Hi Ian,
> From the error messages I guess the problem is that the assembler
> doesn't like symbols that start with ".1". Do you know what names the
> assembler permits?
The x86 Assembly Language Reference Manual states:
2.1.2.1 Identifiers
An identifier is an arbitrarily-long sequence of letters and digits. The
first character must be a letter; the underscore (_) (ASCII 0x5F) and
the period (.) (ASCII 0x2E) are considered to be letters.
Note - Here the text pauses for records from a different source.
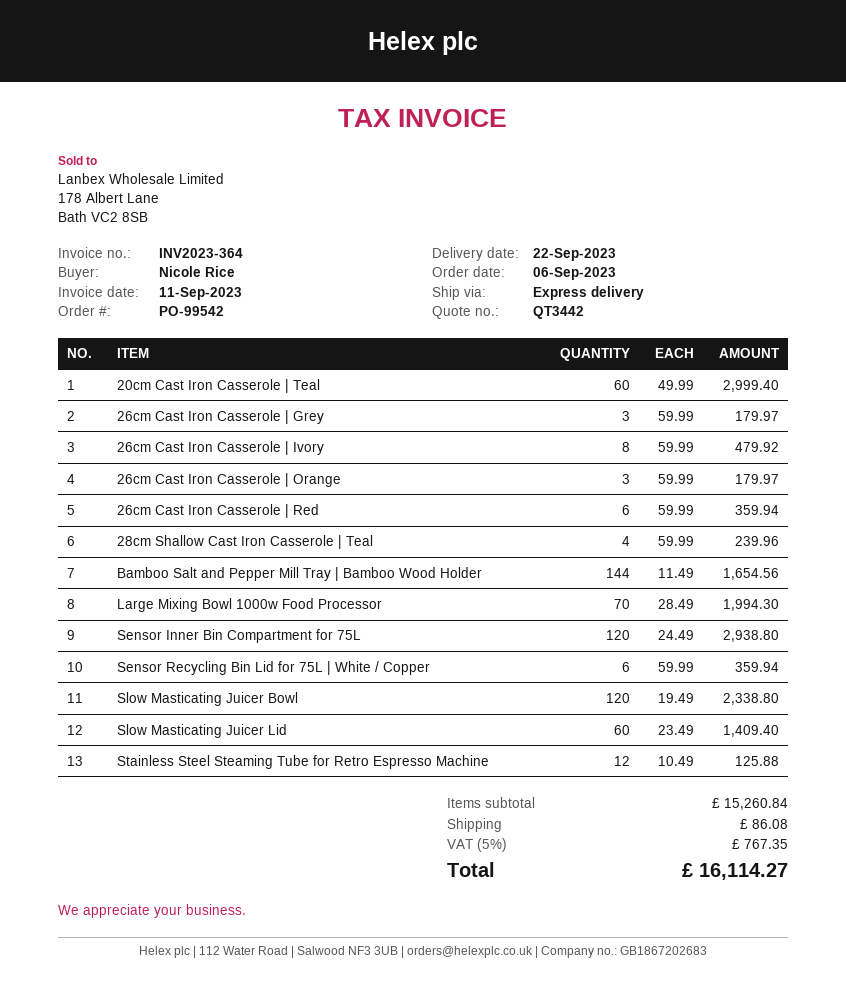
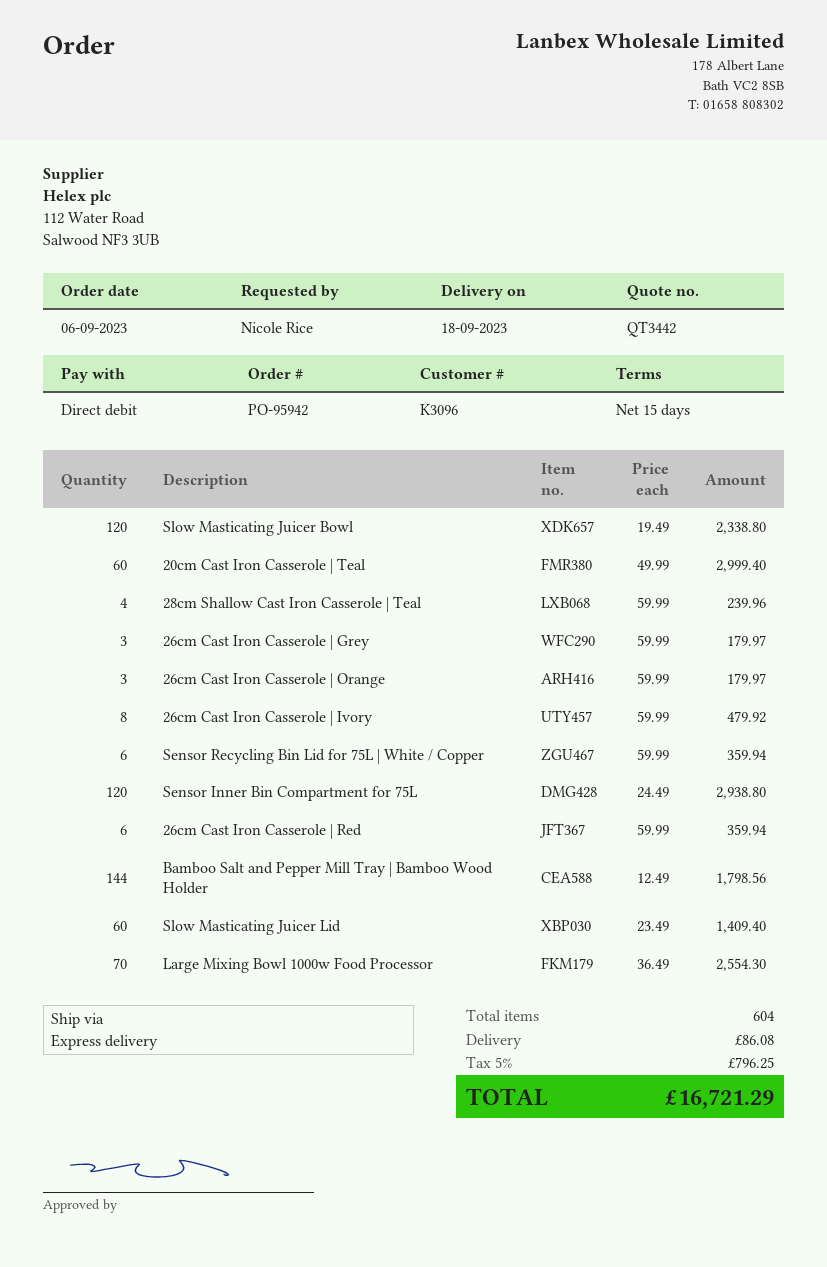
order number: PO-99542 -> PO-95942
delivery date: 2023-09-22 -> 2023-09-18
Bamboo Salt and Pepper Mill Tray | Bamboo Wood Holder: 144 x 11.49 = 1654.56 -> 144 x 12.49 = 1798.56
Large Mixing Bowl 1000w Food Processor: 70 x 28.49 = 1994.30 -> 70 x 36.49 = 2554.30
Stainless Steel Steaming Tube for Retro Espresso Machine: 12 x 10.49 = 125.88 -> none
tax: 5% = 767.35 -> 5% = 796.25
total: 16114.27 -> 16721.29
Case is
significant: uppercase and lowercase letters are different.
Contrary to that, /bin/as won't assemble
.globl .1
The SPARC Assembly Language Reference Manual states this instead:
1.3.6 Symbol Names
The syntax for a symbol name is:
{ letter | _ | $ | . } { letter | _ | $ | . | digit }*
In the above syntax:
* Uppercase and lowercase letters are distinct; the underscore ( _ ),
dollar sign ($), and dot ( . ) are treated as alphabetic characters.
* Symbol names that begin with a dot ( . ) are assumed to be local
symbols. To simplify debugging, avoid using this type of symbol name
in hand-coded assembly language routines.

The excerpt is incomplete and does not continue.